### Dataset records

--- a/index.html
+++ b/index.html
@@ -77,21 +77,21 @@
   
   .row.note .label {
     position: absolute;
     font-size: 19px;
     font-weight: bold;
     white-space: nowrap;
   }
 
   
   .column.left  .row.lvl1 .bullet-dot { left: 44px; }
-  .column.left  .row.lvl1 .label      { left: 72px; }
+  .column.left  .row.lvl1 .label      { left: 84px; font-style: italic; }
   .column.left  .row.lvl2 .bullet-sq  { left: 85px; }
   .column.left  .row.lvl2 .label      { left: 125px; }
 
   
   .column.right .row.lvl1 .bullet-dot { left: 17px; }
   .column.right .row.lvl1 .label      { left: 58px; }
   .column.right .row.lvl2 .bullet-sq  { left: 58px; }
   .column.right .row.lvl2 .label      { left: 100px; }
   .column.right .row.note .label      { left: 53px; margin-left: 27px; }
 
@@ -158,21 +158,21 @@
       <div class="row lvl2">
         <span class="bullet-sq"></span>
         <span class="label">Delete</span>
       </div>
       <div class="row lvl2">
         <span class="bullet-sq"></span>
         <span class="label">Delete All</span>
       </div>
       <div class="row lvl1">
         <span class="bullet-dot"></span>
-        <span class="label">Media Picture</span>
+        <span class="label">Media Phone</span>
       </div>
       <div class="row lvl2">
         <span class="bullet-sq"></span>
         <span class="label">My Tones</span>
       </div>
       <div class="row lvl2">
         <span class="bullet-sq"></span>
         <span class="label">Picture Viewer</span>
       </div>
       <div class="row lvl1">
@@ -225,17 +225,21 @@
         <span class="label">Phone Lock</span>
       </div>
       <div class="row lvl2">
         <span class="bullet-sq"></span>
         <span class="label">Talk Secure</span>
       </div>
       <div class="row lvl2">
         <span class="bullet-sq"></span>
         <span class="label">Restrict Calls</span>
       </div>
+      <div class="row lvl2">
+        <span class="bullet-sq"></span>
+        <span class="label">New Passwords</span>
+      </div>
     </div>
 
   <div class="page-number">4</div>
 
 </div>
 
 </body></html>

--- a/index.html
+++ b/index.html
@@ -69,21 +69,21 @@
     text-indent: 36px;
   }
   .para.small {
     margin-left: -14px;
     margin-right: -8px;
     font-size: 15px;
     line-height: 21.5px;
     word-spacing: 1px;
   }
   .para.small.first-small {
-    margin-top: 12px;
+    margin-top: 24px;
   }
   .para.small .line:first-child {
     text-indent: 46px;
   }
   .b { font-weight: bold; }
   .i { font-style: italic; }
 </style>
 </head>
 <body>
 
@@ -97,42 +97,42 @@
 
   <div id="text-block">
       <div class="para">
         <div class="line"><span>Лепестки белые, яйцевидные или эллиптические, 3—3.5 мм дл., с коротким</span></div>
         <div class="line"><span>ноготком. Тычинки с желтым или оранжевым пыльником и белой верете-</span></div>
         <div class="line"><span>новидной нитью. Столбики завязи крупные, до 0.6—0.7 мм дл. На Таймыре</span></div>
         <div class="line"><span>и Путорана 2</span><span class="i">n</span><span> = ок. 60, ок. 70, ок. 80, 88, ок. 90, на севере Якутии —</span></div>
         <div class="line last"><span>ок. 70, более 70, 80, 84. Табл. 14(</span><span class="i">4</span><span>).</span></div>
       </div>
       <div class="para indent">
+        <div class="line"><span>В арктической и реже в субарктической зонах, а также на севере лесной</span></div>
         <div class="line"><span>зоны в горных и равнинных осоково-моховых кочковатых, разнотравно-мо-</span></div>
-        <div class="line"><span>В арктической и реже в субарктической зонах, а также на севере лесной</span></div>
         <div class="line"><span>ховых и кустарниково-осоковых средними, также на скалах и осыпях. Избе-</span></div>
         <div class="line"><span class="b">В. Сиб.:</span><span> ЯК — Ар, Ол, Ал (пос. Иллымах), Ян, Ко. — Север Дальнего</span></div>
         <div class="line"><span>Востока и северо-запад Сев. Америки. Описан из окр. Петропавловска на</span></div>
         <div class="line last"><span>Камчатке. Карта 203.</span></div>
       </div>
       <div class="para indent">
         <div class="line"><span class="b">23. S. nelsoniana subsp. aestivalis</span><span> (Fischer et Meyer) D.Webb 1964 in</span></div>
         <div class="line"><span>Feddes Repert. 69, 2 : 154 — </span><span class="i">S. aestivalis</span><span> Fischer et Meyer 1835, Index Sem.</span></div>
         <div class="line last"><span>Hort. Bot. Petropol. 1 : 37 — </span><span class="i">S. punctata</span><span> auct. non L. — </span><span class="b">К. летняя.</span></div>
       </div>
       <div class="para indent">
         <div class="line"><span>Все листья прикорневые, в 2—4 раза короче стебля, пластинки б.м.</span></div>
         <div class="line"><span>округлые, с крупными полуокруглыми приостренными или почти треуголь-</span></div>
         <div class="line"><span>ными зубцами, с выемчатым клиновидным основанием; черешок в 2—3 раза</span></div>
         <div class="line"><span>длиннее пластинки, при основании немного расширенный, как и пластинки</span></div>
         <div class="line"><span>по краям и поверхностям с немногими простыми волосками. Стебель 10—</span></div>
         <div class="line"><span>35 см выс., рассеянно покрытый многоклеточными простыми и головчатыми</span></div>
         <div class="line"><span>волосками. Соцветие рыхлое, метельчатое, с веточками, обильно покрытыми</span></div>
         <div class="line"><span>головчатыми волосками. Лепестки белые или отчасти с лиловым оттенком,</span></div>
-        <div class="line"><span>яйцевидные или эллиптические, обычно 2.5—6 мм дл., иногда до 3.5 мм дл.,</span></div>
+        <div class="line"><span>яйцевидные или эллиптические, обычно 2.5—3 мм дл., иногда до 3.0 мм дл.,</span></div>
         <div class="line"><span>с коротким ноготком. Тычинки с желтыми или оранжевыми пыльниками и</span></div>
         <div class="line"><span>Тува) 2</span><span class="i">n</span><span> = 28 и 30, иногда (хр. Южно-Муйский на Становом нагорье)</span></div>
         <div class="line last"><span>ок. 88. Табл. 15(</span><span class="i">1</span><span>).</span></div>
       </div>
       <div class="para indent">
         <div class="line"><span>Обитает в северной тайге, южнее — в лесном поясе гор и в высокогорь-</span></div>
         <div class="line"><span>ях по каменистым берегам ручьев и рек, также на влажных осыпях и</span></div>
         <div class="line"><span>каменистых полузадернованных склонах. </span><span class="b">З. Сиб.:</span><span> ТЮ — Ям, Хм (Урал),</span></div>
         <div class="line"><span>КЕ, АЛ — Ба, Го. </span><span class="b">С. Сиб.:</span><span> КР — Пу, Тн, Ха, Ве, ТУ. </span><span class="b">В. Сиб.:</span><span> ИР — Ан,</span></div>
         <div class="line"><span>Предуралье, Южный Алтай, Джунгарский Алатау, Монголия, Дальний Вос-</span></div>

######

Exercise directions:
Report the number of lines above holding "Лепестки", and only that.

Exercise result:
2